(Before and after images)
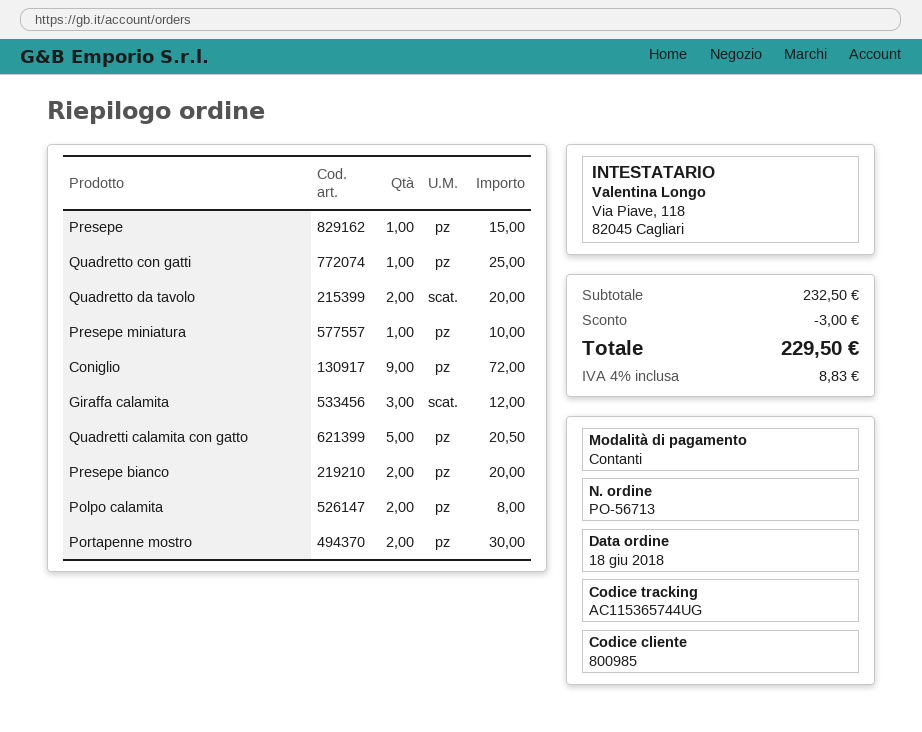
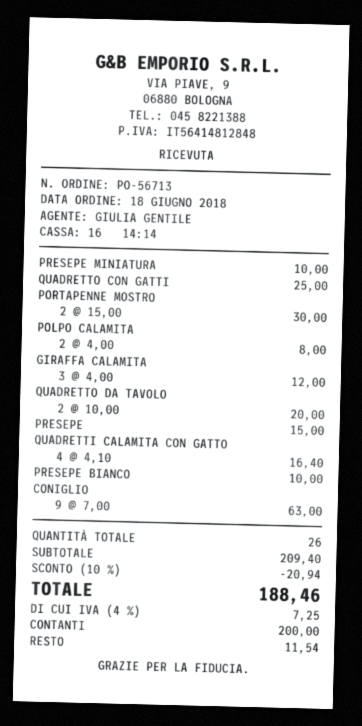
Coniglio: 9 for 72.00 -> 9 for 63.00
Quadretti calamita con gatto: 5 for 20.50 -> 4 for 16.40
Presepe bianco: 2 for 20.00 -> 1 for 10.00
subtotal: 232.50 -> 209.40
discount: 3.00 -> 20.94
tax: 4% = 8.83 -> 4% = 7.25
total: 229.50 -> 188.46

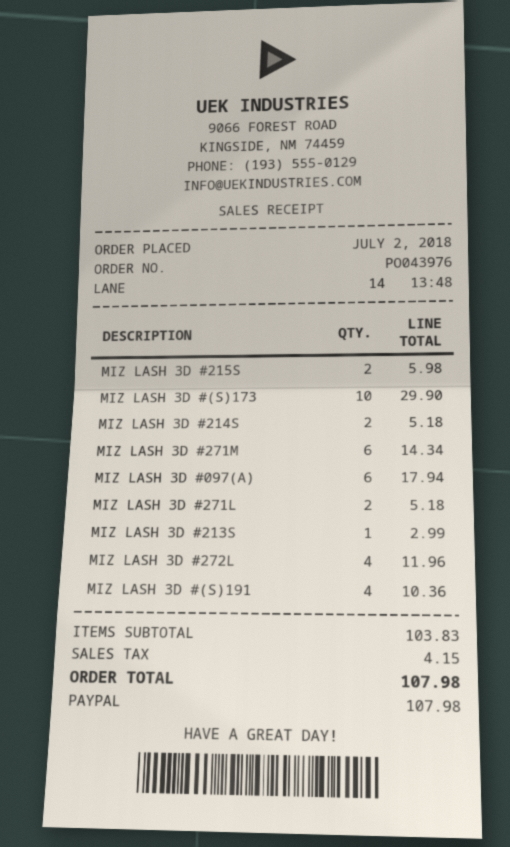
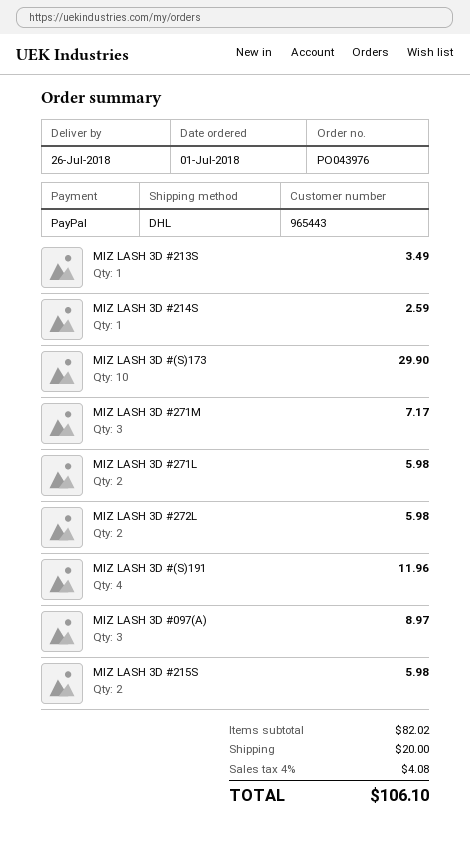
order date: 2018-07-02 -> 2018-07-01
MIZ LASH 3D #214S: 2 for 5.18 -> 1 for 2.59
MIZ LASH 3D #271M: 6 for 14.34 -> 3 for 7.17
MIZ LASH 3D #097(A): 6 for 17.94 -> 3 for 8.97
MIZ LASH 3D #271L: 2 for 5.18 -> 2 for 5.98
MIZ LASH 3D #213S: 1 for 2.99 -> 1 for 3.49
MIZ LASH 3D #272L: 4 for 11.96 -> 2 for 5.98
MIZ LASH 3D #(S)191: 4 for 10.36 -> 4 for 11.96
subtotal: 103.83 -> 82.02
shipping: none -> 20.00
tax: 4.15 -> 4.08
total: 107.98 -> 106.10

### Problem requirements
Word for word, print out all of the records above; pass over the pictures.

### Result
Coniglio: 9 for 72.00 -> 9 for 63.00
Quadretti calamita con gatto: 5 for 20.50 -> 4 for 16.40
Presepe bianco: 2 for 20.00 -> 1 for 10.00
subtotal: 232.50 -> 209.40
discount: 3.00 -> 20.94
tax: 4% = 8.83 -> 4% = 7.25
total: 229.50 -> 188.46

order date: 2018-07-02 -> 2018-07-01
MIZ LASH 3D #214S: 2 for 5.18 -> 1 for 2.59
MIZ LASH 3D #271M: 6 for 14.34 -> 3 for 7.17
MIZ LASH 3D #097(A): 6 for 17.94 -> 3 for 8.97
MIZ LASH 3D #271L: 2 for 5.18 -> 2 for 5.98
MIZ LASH 3D #213S: 1 for 2.99 -> 1 for 3.49
MIZ LASH 3D #272L: 4 for 11.96 -> 2 for 5.98
MIZ LASH 3D #(S)191: 4 for 10.36 -> 4 for 11.96
subtotal: 103.83 -> 82.02
shipping: none -> 20.00
tax: 4.15 -> 4.08
total: 107.98 -> 106.10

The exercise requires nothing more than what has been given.